Your task
Your output should be the line with "<span>800 * 900 pixel</span>" and all following lines of the data below, through the end, repeated exactly.

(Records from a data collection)
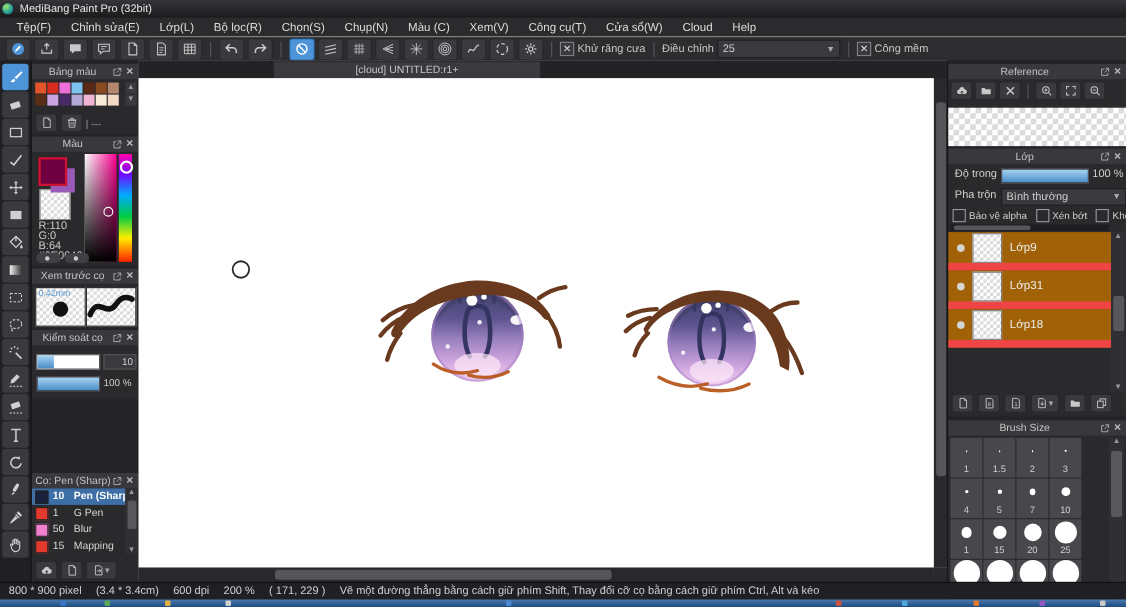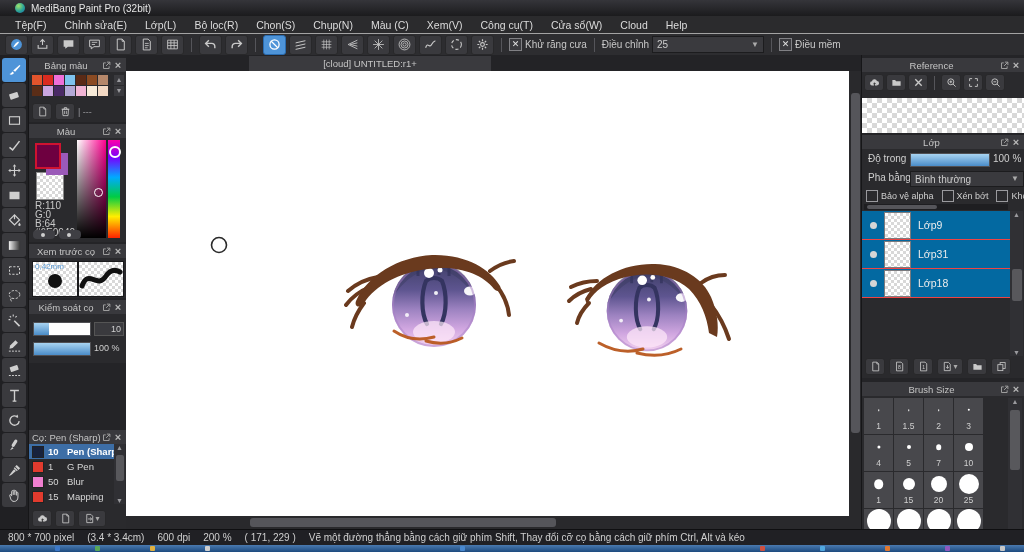--- a/index.html
+++ b/index.html
@@ -6,7 +6,7 @@
   body{width:1024px;height:552px;overflow:hidden;background:#1e1e20;font-family:"Liberation Sans",sans-serif;position:relative}
   .app{position:absolute;inset:0}
   
-  .titlebar{position:absolute;top:0;left:0;right:0;height:16px;background:linear-gradient(#35353a,#1b1b1d);display:flex;align-items:center;gap:6px;padding-left:15px;color:#e6e6e6;font-size:10px}
+  .titlebar{position:absolute;top:0;left:0;right:0;height:16px;background:linear-gradient(#35353a,#1b1b1d);display:flex;align-items:center;gap:6px;padding-left:2px;color:#e6e6e6;font-size:10px}
   .appdot{width:10px;height:10px;border-radius:50%;background:radial-gradient(circle at 35% 30%,#9fe46a,#2aa198 55%,#1b6fa8);flex:none}
   .menubar{position:absolute;top:16px;left:0;right:0;height:17px;background:#2b2b2d;border-bottom:1px solid #a3a3a3;display:flex;align-items:center;padding-left:6px}
   .menu-item{color:#dcdcdc;font-size:10.5px;padding:1px 9px;white-space:nowrap}

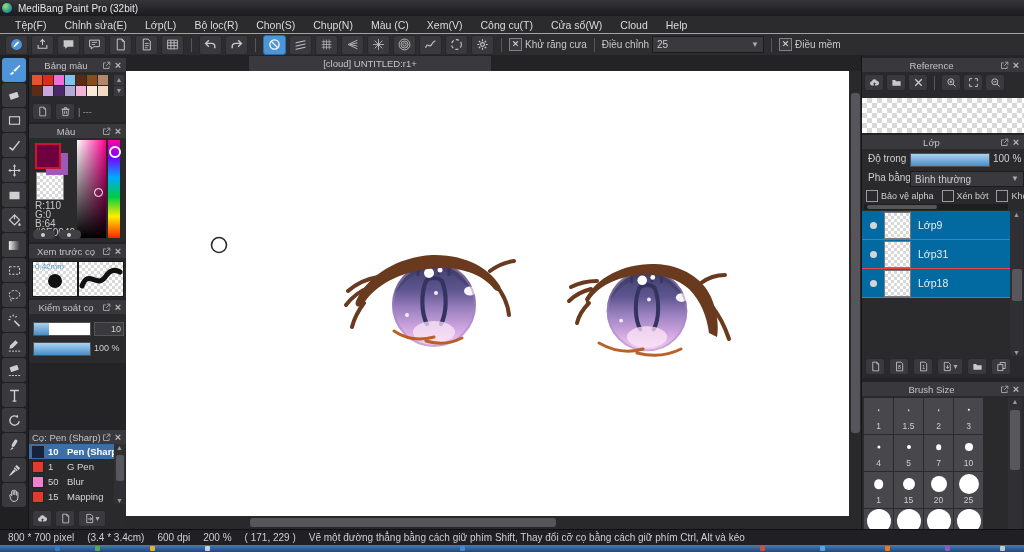--- a/index.html
+++ b/index.html
@@ -284,7 +284,7 @@
     </span>
     <span class="tb-sep"></span>
     <span class="tb-check">✕</span>
-    <span class="tb-label">Điều mềm</span>
+    <span class="tb-label">Công mềm</span>
   </div>
 
   <div class="main">

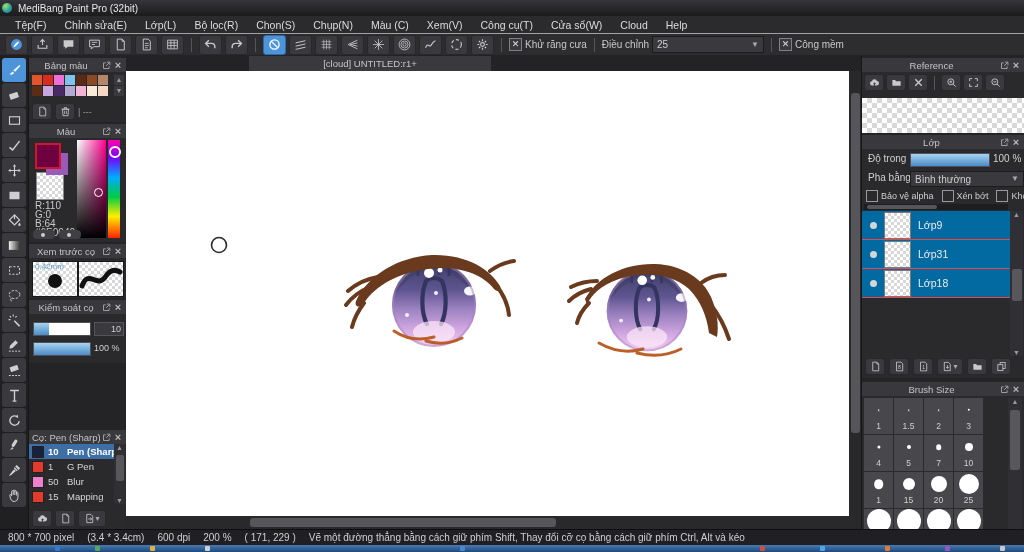--- a/index.html
+++ b/index.html
@@ -768,7 +768,7 @@
             <div class="sfill" style="width:100%"></div>
           </div>
         <div class="vallabel" style="left:131px;top:17px;font-size:10px">100 %</div>
-        <div class="vallabel" style="left:6px;top:36px;font-size:10px">Pha bằng</div>
+        <div class="vallabel" style="left:6px;top:36px;font-size:10px">Pha trộn</div>
         <div class="tb-select" style="position:absolute;left:48px;top:36px;width:104px;height:14px">
           <span>Bình thường</span>
             <span class="caret">▼</span>

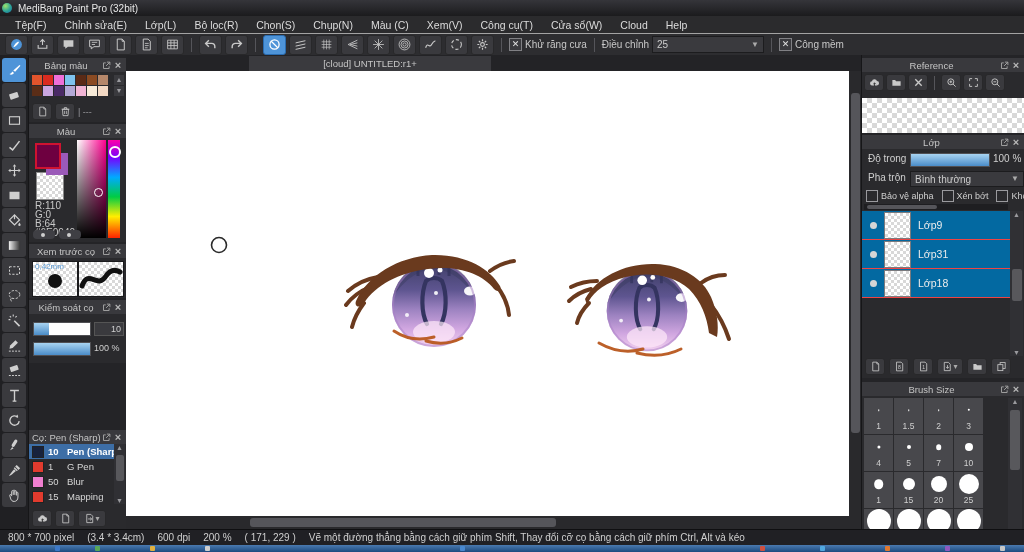--- a/index.html
+++ b/index.html
@@ -87,7 +87,7 @@
   .reftools{position:absolute;left:2px;top:16px;display:flex;align-items:center;gap:2px}
   .refchecker{position:absolute;left:0;right:0;top:40px;height:35px}
   .lrowwrap{position:absolute;left:0;top:76px;width:148px}
-  .lrow{height:28px;border-bottom:1px solid #ef4444;background:#0369a1;display:flex;align-items:center;gap:7px;padding-left:8px}
+  .lrow{height:28px;border-bottom:7px solid #ef4444;background:#a16207;display:flex;align-items:center;gap:7px;padding-left:8px}
   .ldot{width:7px;height:7px;border-radius:50%;background:#d5d5d5;flex:none}
   .lthumb{width:25px;height:25px;border:1px solid #7a7a7e;flex:none}
   .lname{color:#ececec;font-size:10.5px}

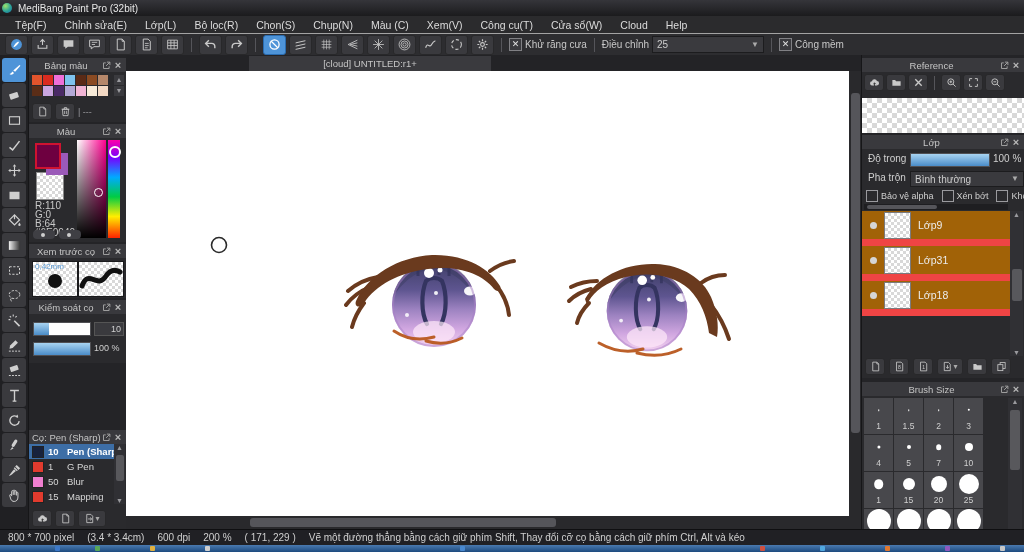--- a/index.html
+++ b/index.html
@@ -939,7 +939,7 @@
   </div>
 
   <div class="statusbar">
-    <span>800 * 700 pixel</span>
+    <span>800 * 900 pixel</span>
     <span>(3.4 * 3.4cm)</span>
     <span>600 dpi</span>
     <span>200 %</span>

Exercise response
+    <span>800 * 900 pixel</span>
     <span>(3.4 * 3.4cm)</span>
     <span>600 dpi</span>
     <span>200 %</span>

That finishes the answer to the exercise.